# INSTRUCTIONS TO FOLLOW
Your task is to count the lines of the entries below that include the word "Espumante" and to give only the resulting number.

○ ○ ○ ○ ○

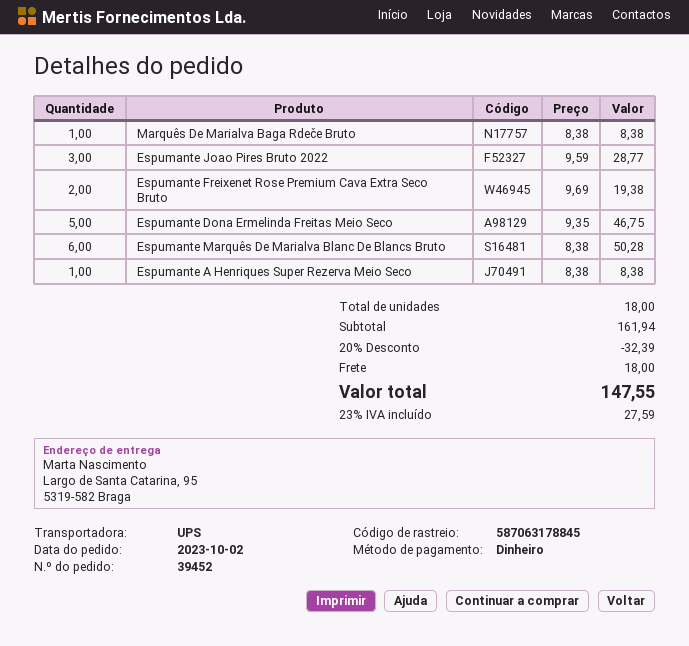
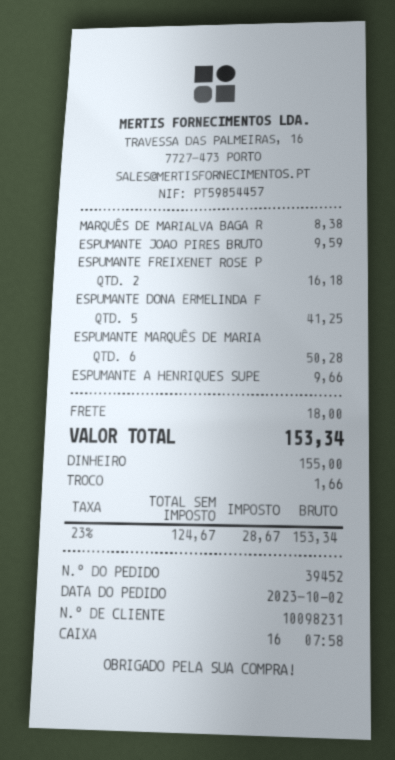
Espumante Joao Pires Bruto 2022: 3 for 28.77 -> 1 for 9.59
Espumante Freixenet Rose Premium Cava Extra Seco Bruto: 2 for 19.38 -> 2 for 16.18
Espumante Dona Ermelinda Freitas Meio Seco: 5 for 46.75 -> 5 for 41.25
Espumante A Henriques Super Rezerva Meio Seco: 1 for 8.38 -> 1 for 9.66
discount: 20% = 32.39 -> none
tax: 23% = 27.59 -> 23% = 28.67
total: 147.55 -> 153.34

○ ○ ○ ○ ○

# REPLY
4